Thyroid hormone (3,5,3'-triiodothyronine; T-3) and its receptor (TR) play an important regulatory role for in vivo and in vitro cardiac myosin heavy chain (MHC) isoform gene expression by activating the alpha- and inhibiting the beta-MHC genes. Previous studies have shown that chronic energy deprivation (CED; 50% of normal caloric intake) in the rat impacts cardiac MHC protein expression and hemodynamic parameters in a pattern typically seen with hypothyroidism; yet, unlike hypothyroidism, circulating T-3 levels are not depressed. Therefore, the goal of this study was to determine if the altered MHC isoform expression observed in CED is associated with altered TR expression, both at the mRNA and protein levels.

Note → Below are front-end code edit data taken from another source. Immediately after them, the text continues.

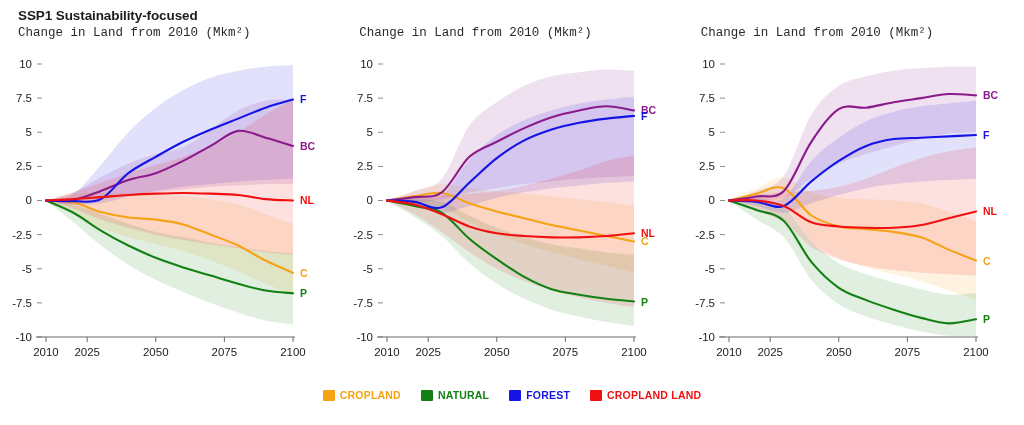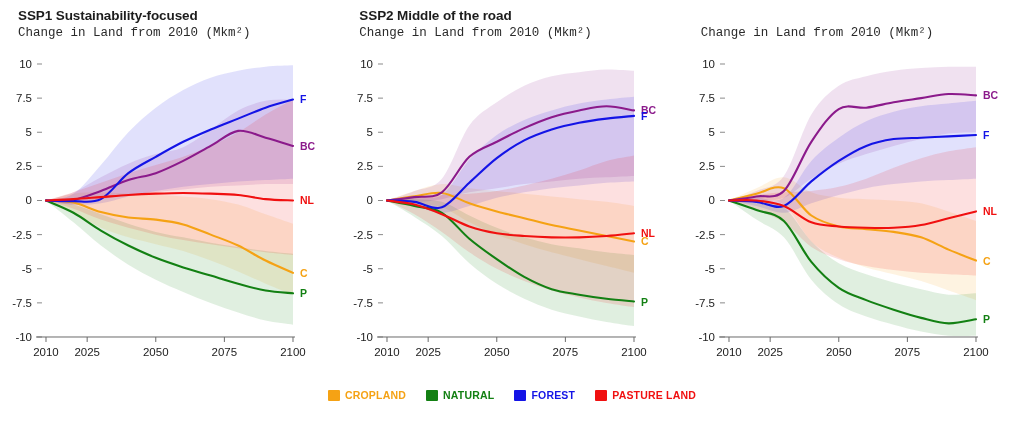--- a/index.html
+++ b/index.html
@@ -154,7 +154,6 @@
         </svg>
       </div>
       <div class="panel">
-        <div class="panel-title">SSP2 Middle of the road</div>
         <div class="panel-subtitle">Change in Land from 2010 (Mkm²)</div>
         <svg class="plot-svg" viewBox="0 0 341.333 378" width="341.333" height="378">
           <line x1="37" x2="42" y1="64" y2="64" stroke="#8a8a8a" stroke-width="1"></line>

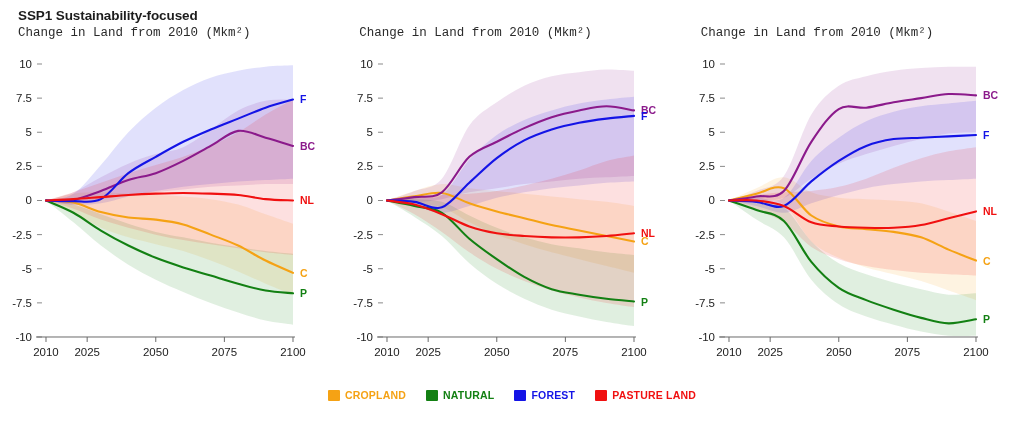--- a/index.html
+++ b/index.html
@@ -267,7 +267,7 @@
       </div>
       <div class="legend-item">
         <span class="legend-swatch" style="background: rgb(240, 16, 16);"></span>
-        <span class="legend-label" style="color: rgb(240, 16, 16);">PASTURE LAND</span>
+        <span class="legend-label" style="color: rgb(240, 16, 16);">CROPLAND LAND</span>
       </div>
     </div>
 </div>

Female rats weighing similar to 250 g were allocated into two groups, designated as normal control (NC) and CED. After 5 wk, the relative content of alpha-MHC protein and mRNA levels decreased in CED ventricles by 20% (P < 0.05). In contrast, the relative content of both p-MHC protein and mRNA levels increased five- to sixfold in CED (P < 0.05). Although there were no changes in TR mRNA levels relative to 18S rRNA in CED, the total number of nuclear TRs decreased 3.5-fold in the CED group (P < 0.05), from a maximum binding capacity of 840 +/- 130 fmol/mg DNA in NC to 241 +/- 118 fmol/mg DNA in CED, with no change in the affinity of the receptor. These data suggest that 1) MHC regulation appears to be controlled in CED at the pretranslational level; 2) the increase in beta-MHC expression and decrease in alpha-MHC expression are associated with a decrease in TR protein content, i.e., those proteins involved with beta-MHC transcriptional repression and alpha-MHC gene activation; and 3) the regulation of TR expression in the heart during CED appears to be at either the translational and/or the posttranslational level.